* [What the task asks]: Please output the listing below character for character and omit the images.

(Beginning of Supplied material)

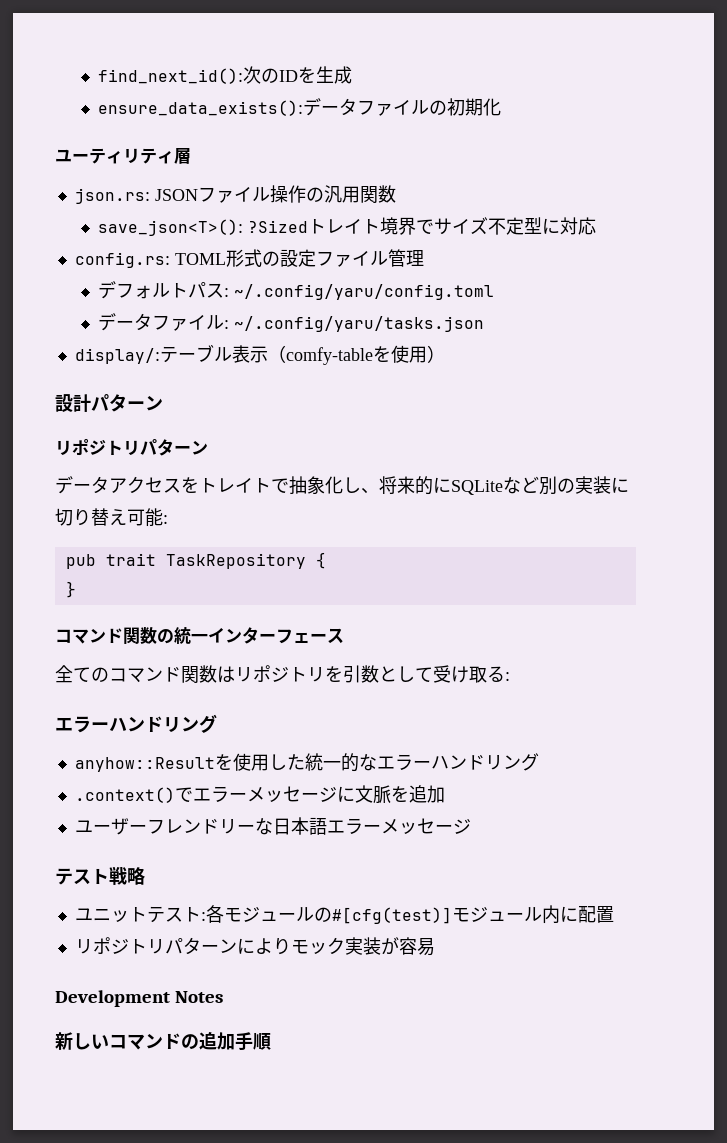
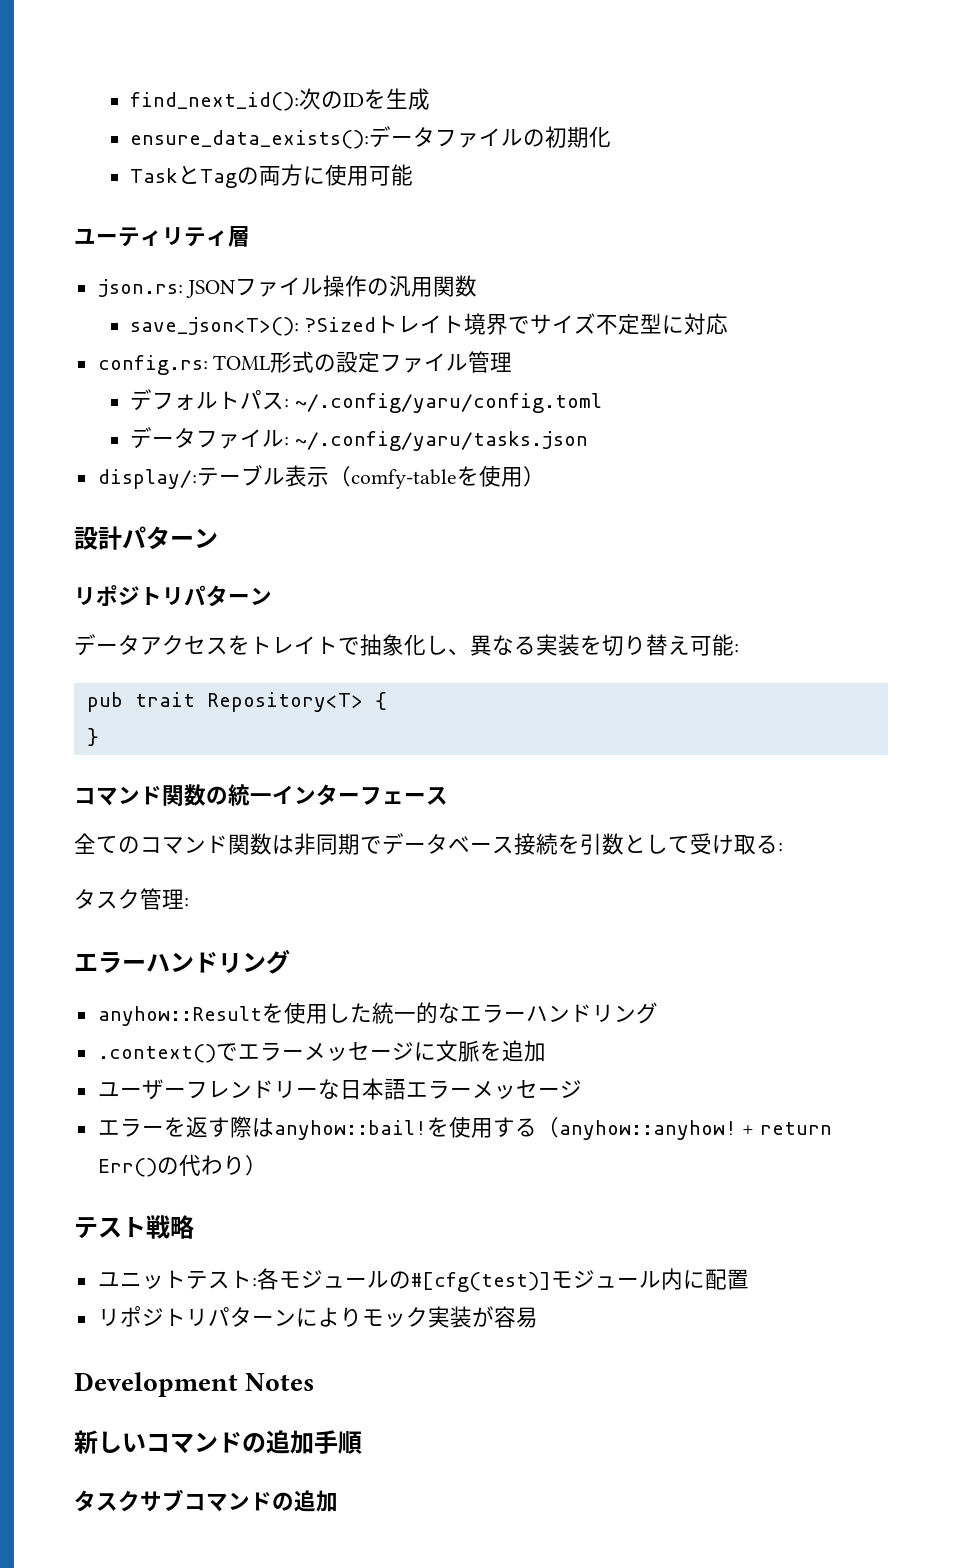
+ TaskとTagの両方に使用可能
- データアクセスをトレイトで抽象化し、将来的にSQLiteなど別の実装に切り替え可能:
+ データアクセスをトレイトで抽象化し、異なる実装を切り替え可能:
- pub trait TaskRepository {
+ pub trait Repository<T> {
- 全てのコマンド関数はリポジトリを引数として受け取る:
+ 全てのコマンド関数は非同期でデータベース接続を引数として受け取る:
+ タスク管理:
+ エラーを返す際はanyhow::bail!を使用する（anyhow::anyhow! + return Err()の代わり）
+ タスクサブコマンドの追加

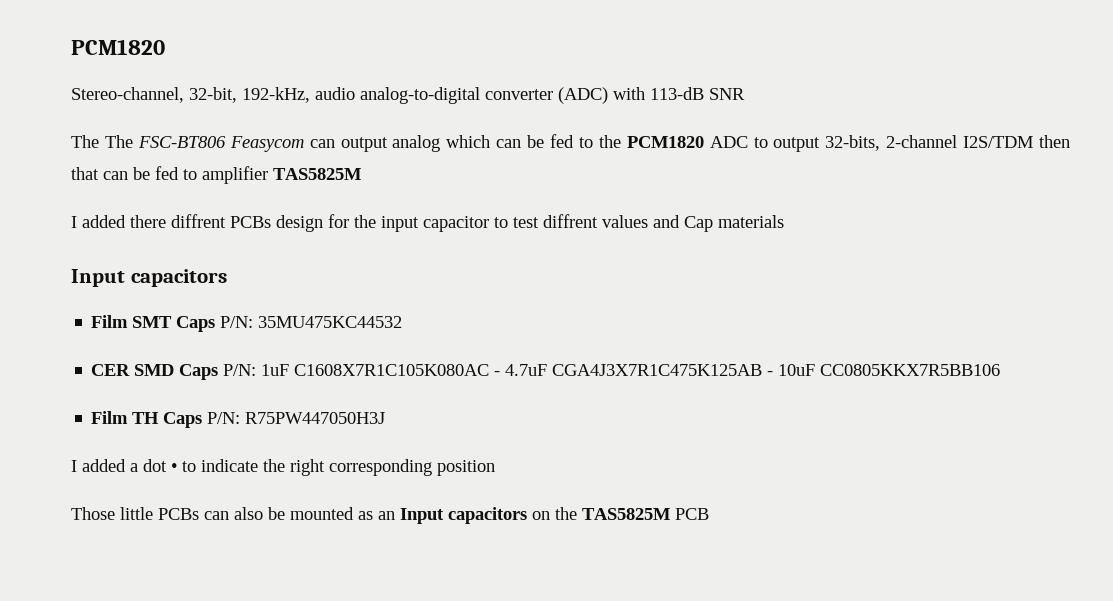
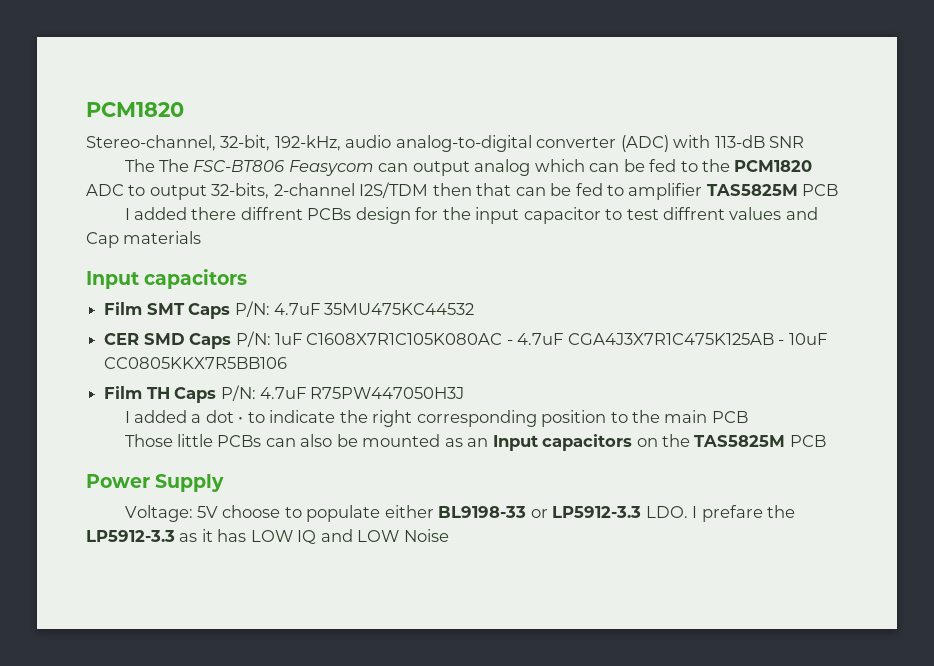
- The The FSC-BT806 Feasycom can output analog which can be fed to the PCM1820 ADC to output 32-bits, 2-channel I2S/TDM then that can be fed to amplifier TAS5825M
+ The The FSC-BT806 Feasycom can output analog which can be fed to the PCM1820 ADC to output 32-bits, 2-channel I2S/TDM then that can be fed to amplifier TAS5825M PCB
- Film SMT Caps P/N: 35MU475KC44532
+ Film SMT Caps P/N: 4.7uF 35MU475KC44532
- Film TH Caps P/N: R75PW447050H3J
+ Film TH Caps P/N: 4.7uF R75PW447050H3J
- I added a dot • to indicate the right corresponding position
+ I added a dot • to indicate the right corresponding position to the main PCB
+ Power Supply
+ Voltage: 5V choose to populate either BL9198-33 or LP5912-3.3 LDO. I prefare the LP5912-3.3 as it has LOW IQ and LOW Noise

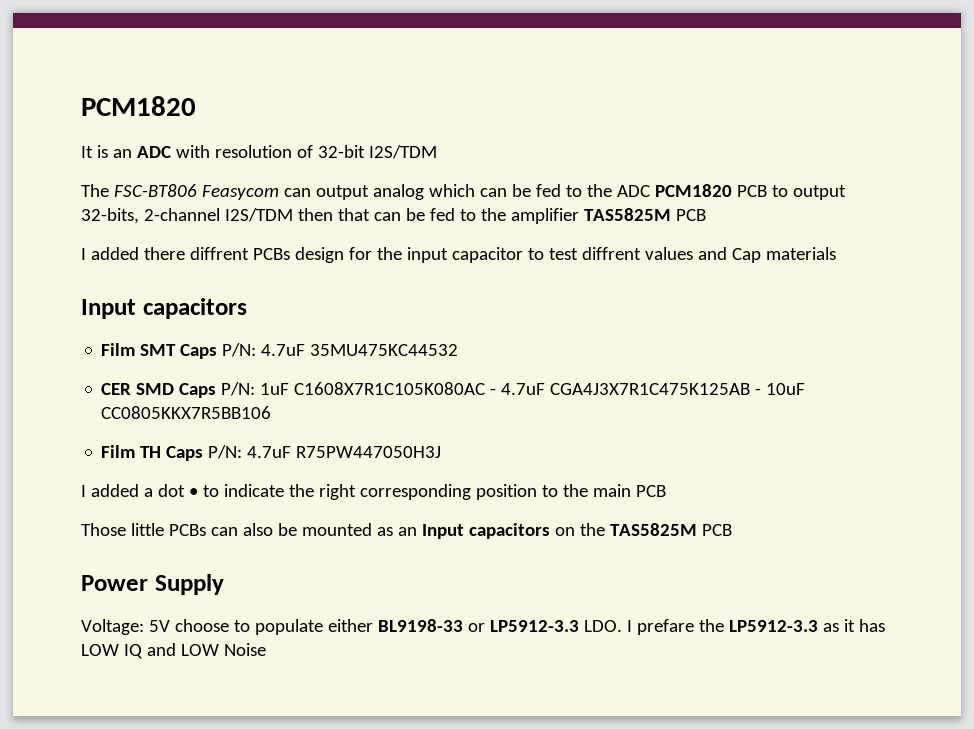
- Stereo-channel, 32-bit, 192-kHz, audio analog-to-digital converter (ADC) with 113-dB SNR
- The The FSC-BT806 Feasycom can output analog which can be fed to the PCM1820 ADC to output 32-bits, 2-channel I2S/TDM then that can be fed to amplifier TAS5825M PCB
+ It is an ADC with resolution of 32-bit I2S/TDM
+ The FSC-BT806 Feasycom can output analog which can be fed to the ADC PCM1820 PCB to output 32-bits, 2-channel I2S/TDM then that can be fed to the amplifier TAS5825M PCB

(End of Supplied material)

* [Solution to the problem]:
+ TaskとTagの両方に使用可能
- データアクセスをトレイトで抽象化し、将来的にSQLiteなど別の実装に切り替え可能:
+ データアクセスをトレイトで抽象化し、異なる実装を切り替え可能:
- pub trait TaskRepository {
+ pub trait Repository<T> {
- 全てのコマンド関数はリポジトリを引数として受け取る:
+ 全てのコマンド関数は非同期でデータベース接続を引数として受け取る:
+ タスク管理:
+ エラーを返す際はanyhow::bail!を使用する（anyhow::anyhow! + return Err()の代わり）
+ タスクサブコマンドの追加

- The The FSC-BT806 Feasycom can output analog which can be fed to the PCM1820 ADC to output 32-bits, 2-channel I2S/TDM then that can be fed to amplifier TAS5825M
+ The The FSC-BT806 Feasycom can output analog which can be fed to the PCM1820 ADC to output 32-bits, 2-channel I2S/TDM then that can be fed to amplifier TAS5825M PCB
- Film SMT Caps P/N: 35MU475KC44532
+ Film SMT Caps P/N: 4.7uF 35MU475KC44532
- Film TH Caps P/N: R75PW447050H3J
+ Film TH Caps P/N: 4.7uF R75PW447050H3J
- I added a dot • to indicate the right corresponding position
+ I added a dot • to indicate the right corresponding position to the main PCB
+ Power Supply
+ Voltage: 5V choose to populate either BL9198-33 or LP5912-3.3 LDO. I prefare the LP5912-3.3 as it has LOW IQ and LOW Noise

- Stereo-channel, 32-bit, 192-kHz, audio analog-to-digital converter (ADC) with 113-dB SNR
- The The FSC-BT806 Feasycom can output analog which can be fed to the PCM1820 ADC to output 32-bits, 2-channel I2S/TDM then that can be fed to amplifier TAS5825M PCB
+ It is an ADC with resolution of 32-bit I2S/TDM
+ The FSC-BT806 Feasycom can output analog which can be fed to the ADC PCM1820 PCB to output 32-bits, 2-channel I2S/TDM then that can be fed to the amplifier TAS5825M PCB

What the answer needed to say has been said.